Con 135 votos afirmativos, 115 negativos, y 0 abstenciones el oficialismo consiguió otra victoria en la Cámara de Diputados, y le dio a Milei la posibilidad de jactarse en la próxima apertura de sesiones ordinarias de un nuevo paso de la motosierra libertaria, esta vez sobre los derechos de los trabajadores.
La Libertad Avanza (95) logró el acompañamiento de los 22 miembros del interbloque Fuerza del Cambio que reúne al PRO, UCR, MID, Adelante Buenos Aires y Por Santa Cruz. Además, contó con los 9 integrantes de Innovación Federal (Salta y Misiones); los 2 diputados de Producción y Trabajo (San Juan), uno de La Neuquinidad y 2 de Independencia (Tucumán), ya que no votó el tercero, Javier Noguera.
También juntaron adhesiones de parte de Provincias Unidas, como la del diputado rionegrino, Sergio Capozzi, el jujeño Jorge Rizzotti y los santafesinos Gisela Scaglia y José Núñez. Los catamarqueños, que ayudaron para que el oficialismo consiga el quorum para el inicio de la sesión, ya habían adelantado que iban a rechazar el proyecto en la votación en general y así lo hicieron.
El proyecto deberá ahora volver al Senado tras la modificación que sufrió por la eliminación del artículo 44, que cambiaba el régimen de licencias médicas.
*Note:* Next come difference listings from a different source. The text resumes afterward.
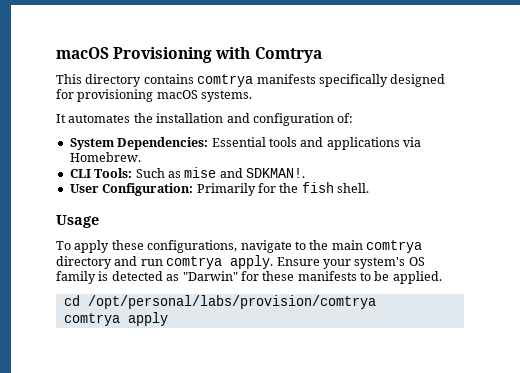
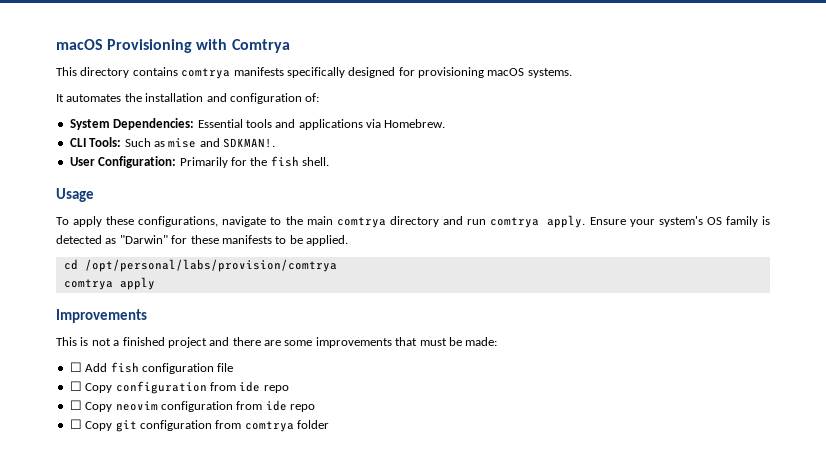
+ Improvements
+ This is not a finished project and there are some improvements that must be made:
+ ☐ Add fish configuration file
+ ☐ Copy configuration from ide repo
+ ☐ Copy neovim configuration from ide repo
+ ☐ Copy git configuration from comtrya folder

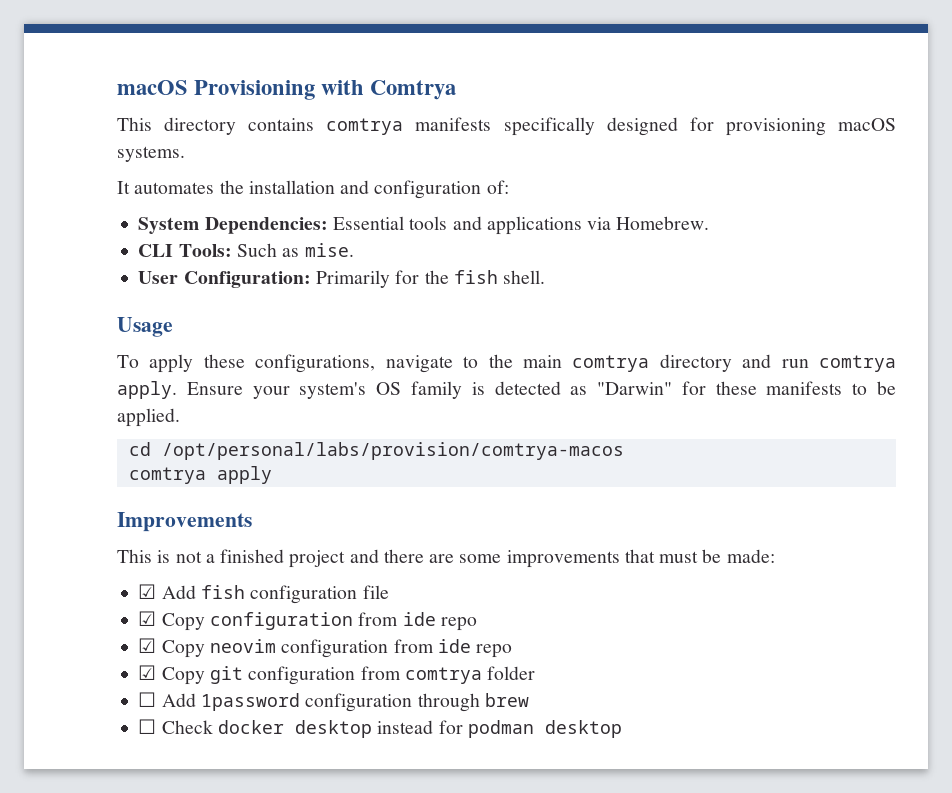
- CLI Tools: Such as mise and SDKMAN!.
+ CLI Tools: Such as mise.
- cd /opt/personal/labs/provision/comtrya
+ cd /opt/personal/labs/provision/comtrya-macos
- ☐ Add fish configuration file
+ ☑ Add fish configuration file
- ☐ Copy configuration from ide repo
+ ☑ Copy configuration from ide repo
- ☐ Copy neovim configuration from ide repo
+ ☑ Copy neovim configuration from ide repo
- ☐ Copy git configuration from comtrya folder
+ ☑ Copy git configuration from comtrya folder
+ ☐ Add 1password configuration through brew
+ ☐ Check docker desktop instead for podman desktop

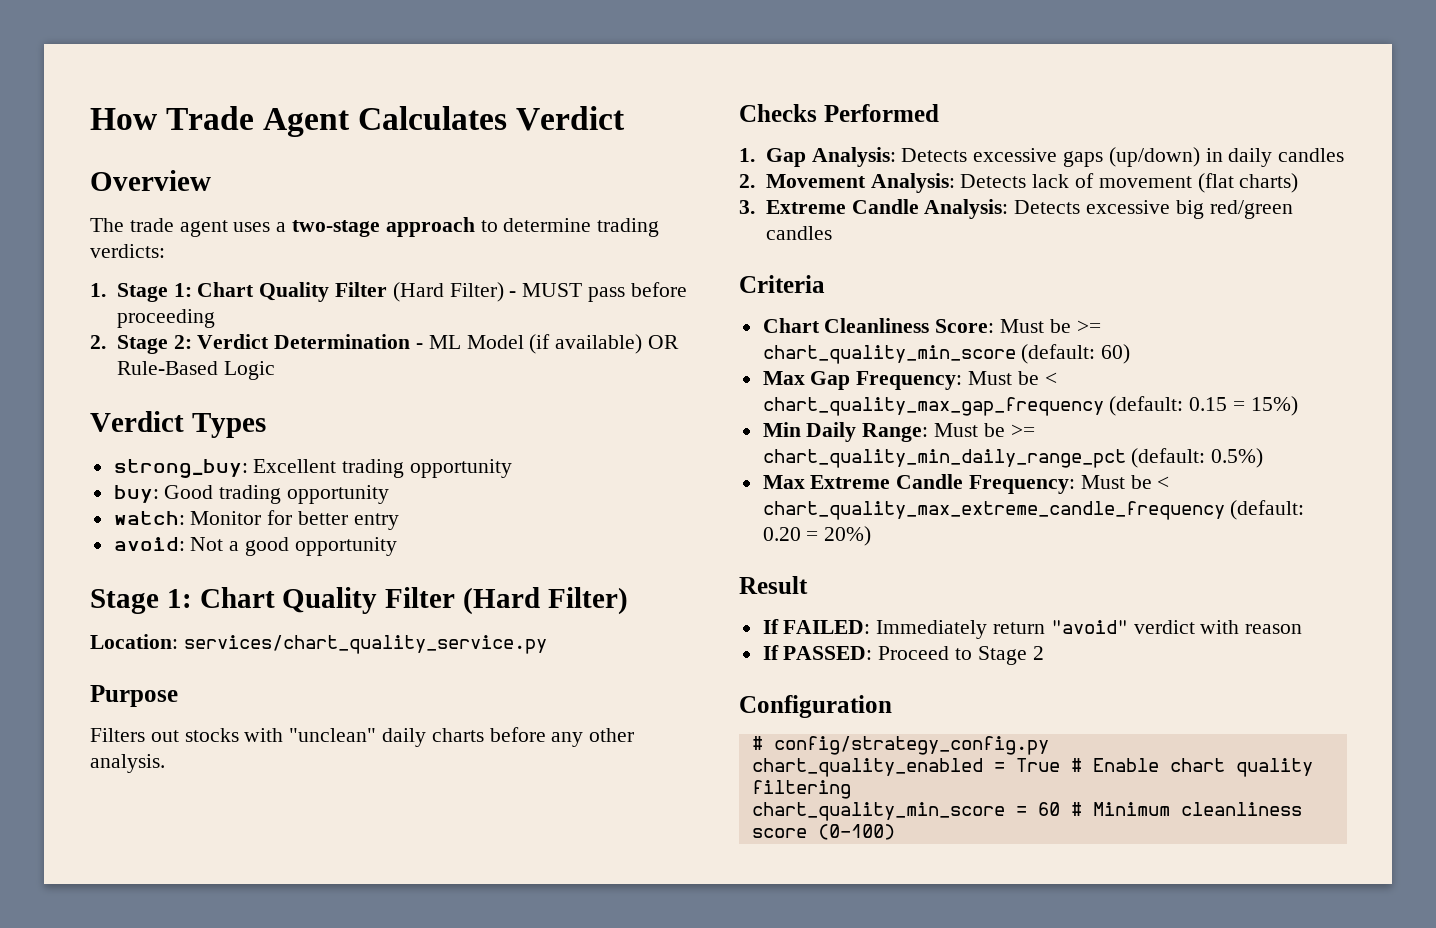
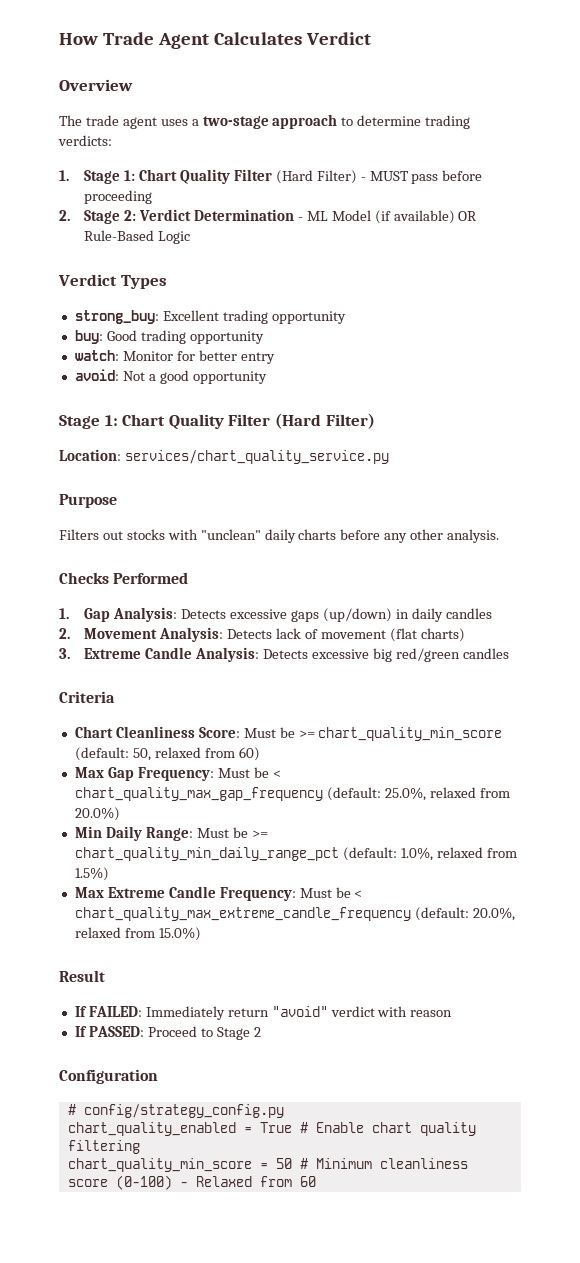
- Chart Cleanliness Score: Must be >= chart_quality_min_score (default: 60)
+ Chart Cleanliness Score: Must be >= chart_quality_min_score (default: 50, relaxed from 60)
- Max Gap Frequency: Must be < chart_quality_max_gap_frequency (default: 0.15 = 15%)
+ Max Gap Frequency: Must be < chart_quality_max_gap_frequency (default: 25.0%, relaxed from 20.0%)
- Min Daily Range: Must be >= chart_quality_min_daily_range_pct (default: 0.5%)
+ Min Daily Range: Must be >= chart_quality_min_daily_range_pct (default: 1.0%, relaxed from 1.5%)
- Max Extreme Candle Frequency: Must be < chart_quality_max_extreme_candle_frequency (default: 0.20 = 20%)
+ Max Extreme Candle Frequency: Must be < chart_quality_max_extreme_candle_frequency (default: 20.0%, relaxed from 15.0%)
- chart_quality_min_score = 60 # Minimum cleanliness score (0-100)
+ chart_quality_min_score = 50 # Minimum cleanliness score (0-100) - Relaxed from 60

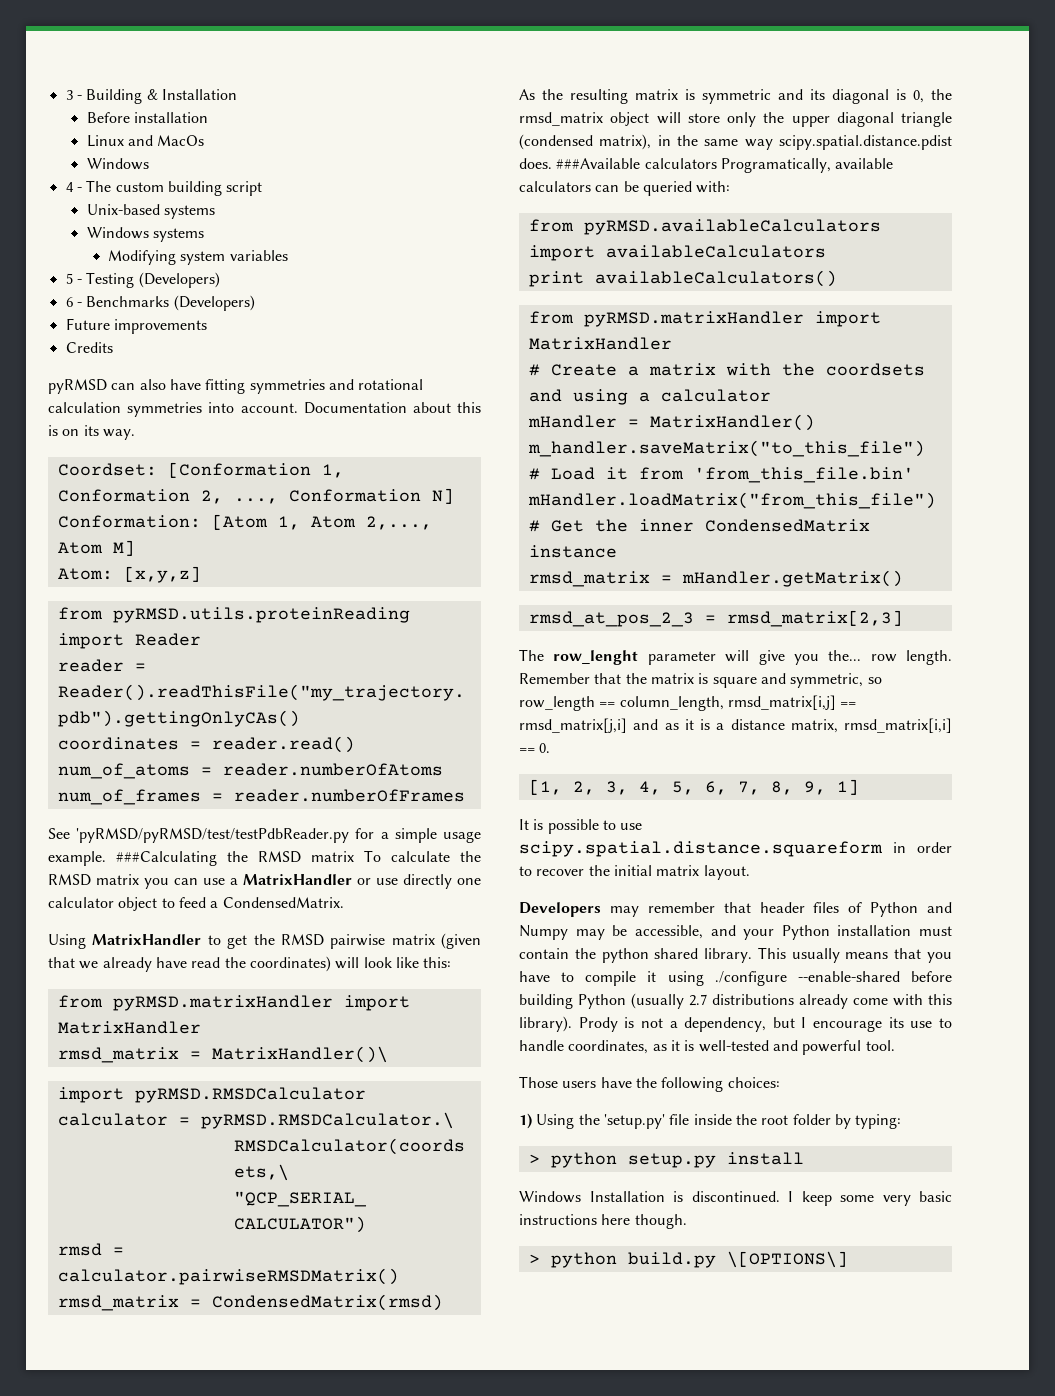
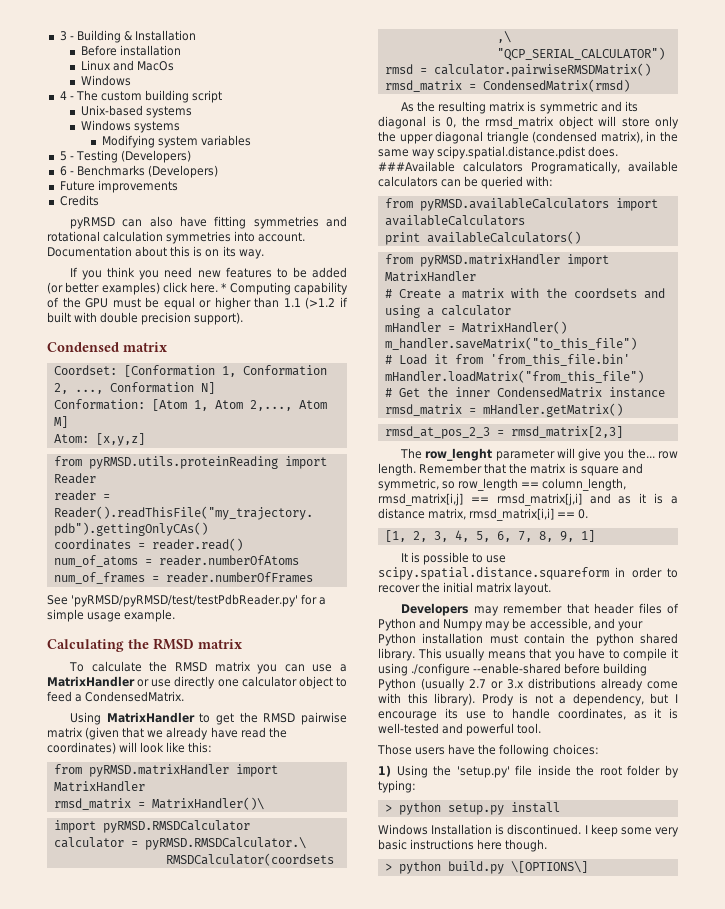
+ If you think you need new features to be added (or better examples) click here. * Computing capability of the GPU must be equal or higher than 1.1 (>1.2 if built with double precision support).
+ Condensed matrix
- See 'pyRMSD/pyRMSD/test/testPdbReader.py for a simple usage example. ###Calculating the RMSD matrix To calculate the RMSD matrix you can use a MatrixHandler or use directly one calculator object to feed a CondensedMatrix.
+ See 'pyRMSD/pyRMSD/test/testPdbReader.py' for a simple usage example.
+ Calculating the RMSD matrix
+ To calculate the RMSD matrix you can use a MatrixHandler or use directly one calculator object to feed a CondensedMatrix.
- This usually means that you have to compile it using ./configure --enable-shared before building Python (usually 2.7 distributions already come with this library).
+ This usually means that you have to compile it using ./configure --enable-shared before building Python (usually 2.7 or 3.x distributions already come with this library).

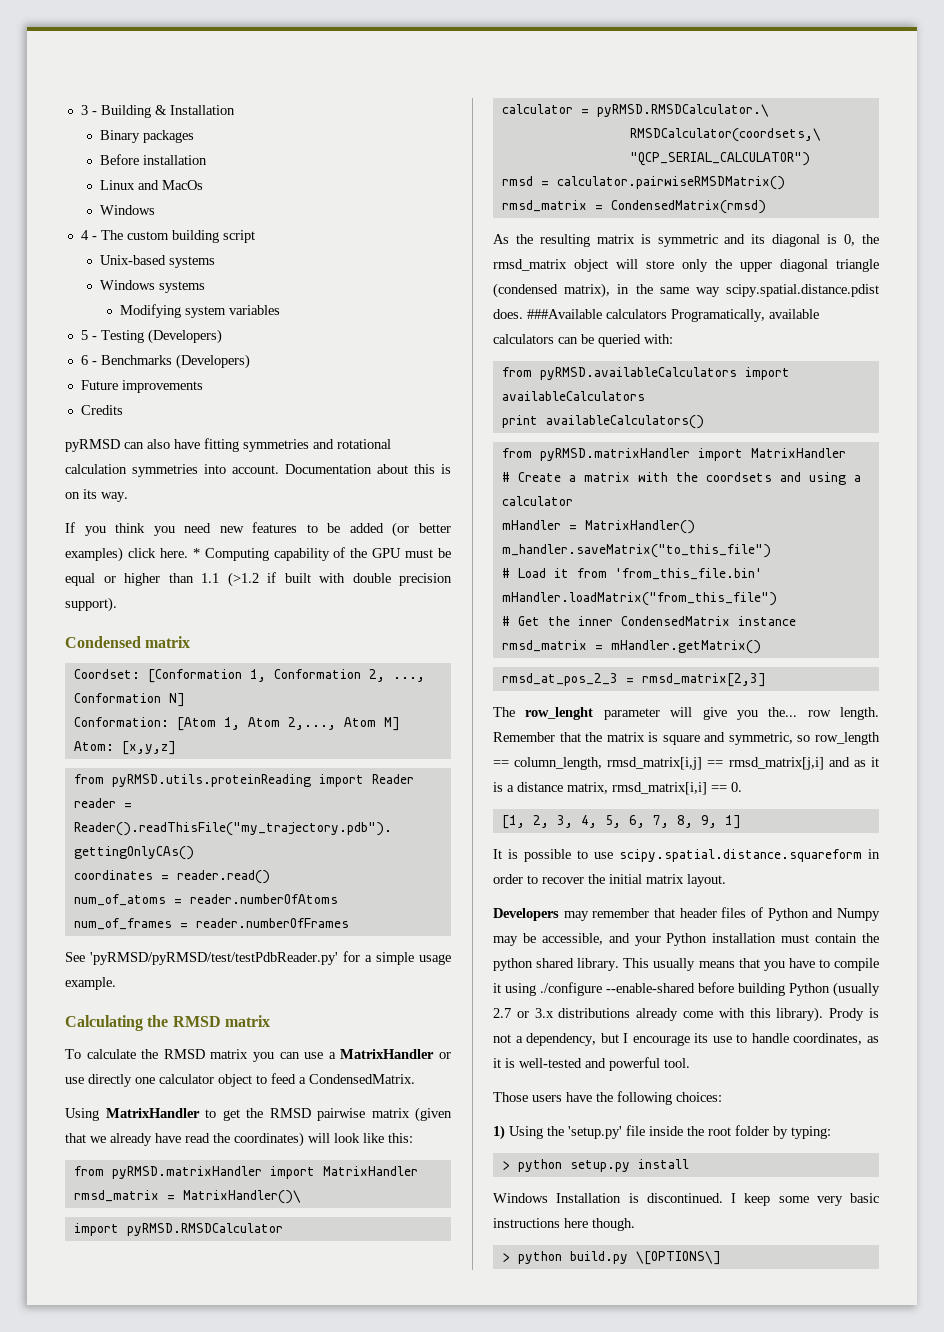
+ Binary packages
El artículo que se retiró del texto por el rechazo social acumulado, que se plasmó en la presión de los bloques aliados, señalaba que durante las licencias por enfermedad el salario podría reducirse al 50% o al 75%, dependiendo de la situación del trabajador, en contraste con el esquema vigente que garantiza la percepción íntegra del sueldo por el tiempo que dure la enfermedad.
La Cámara alta tendrá que ratificar el proyecto modificado, o insistir con la versión original.
El cuestionado capítulo que proponía la creación del Fondo de Asistencia Laboral (FAL) consiguió los votos necesarios en la votación en particular y, con 130 votos afirmativos, 117 negativos y 3 abstenciones, se sostuvo en el texto. El gobierno logró así avanzar con uno de los artículos más discutidos y cuestionados del proyecto.
Los principales puntos de la Ley
Entre los puntos más polémicos se encuentra la baja de las indemnizaciones por despido, que plantea que el sueldo que se va a tomar para el cálculo no es el mejor sino el sueldo básico. Se excluyen así conceptos como vacaciones, aguinaldo, propinas o premios. A su vez, establece la creación del cuestionado Fondo de Asistencia Laboral (FAL), que financia a las empresas para que puedan despedir empleados y que fue fuertemente criticado por la oposición en el Senado.
Por otro lado, la reforma habilita ampliar la jornada laboral diaria de 8 a 12 horas, y crea el banco de horas, que permitiría que las horas extra en vez de ser pagas sean “compensadas” en otra jornada laboral.
También se limitará el derecho a huelga y a realizar asambleas en horario laboral. Además, se declaran decenas de servicios como esenciales para limitar los paros, y restringir así la capacidad de lucha de los trabajadores.
La reforma crea un régimen específico para los servicios de reparto y movilidad a través de plataformas digitales que, en los hechos, establece que quienes realizan esas tareas sean considerados “prestadores independientes” y no trabajadores alcanzados por la Ley de Contrato de Trabajo.
Otro punto sensible del proyecto es la derogación de la Ley de Teletrabajo, vigente desde 2021. Esa norma regula el trabajo a distancia mediante el uso de tecnologías y garantiza que quienes realizan tareas desde su domicilio tengan los mismos derechos que el personal que trabaja de forma presencial.
Se derogan estatutos como el del Periodista, el del Peluquero y el del Viajante de Comercio, lo que busca eliminar regulaciones particulares que durante décadas establecieron condiciones propias para cada sector. También se afecta al Incaa, porque se elimina el fondo que financia y sostiene a la industria audiovisual argentina.
La reforma, igualmente ataca la prioridad que tenían los convenios por empresa sobre los convenios de actividad. Actualmente, un sindicato nacional negocia un piso de derechos para toda la rama, pero con la reforma, cada empresa puede negociar condiciones inferiores a ese piso nacional.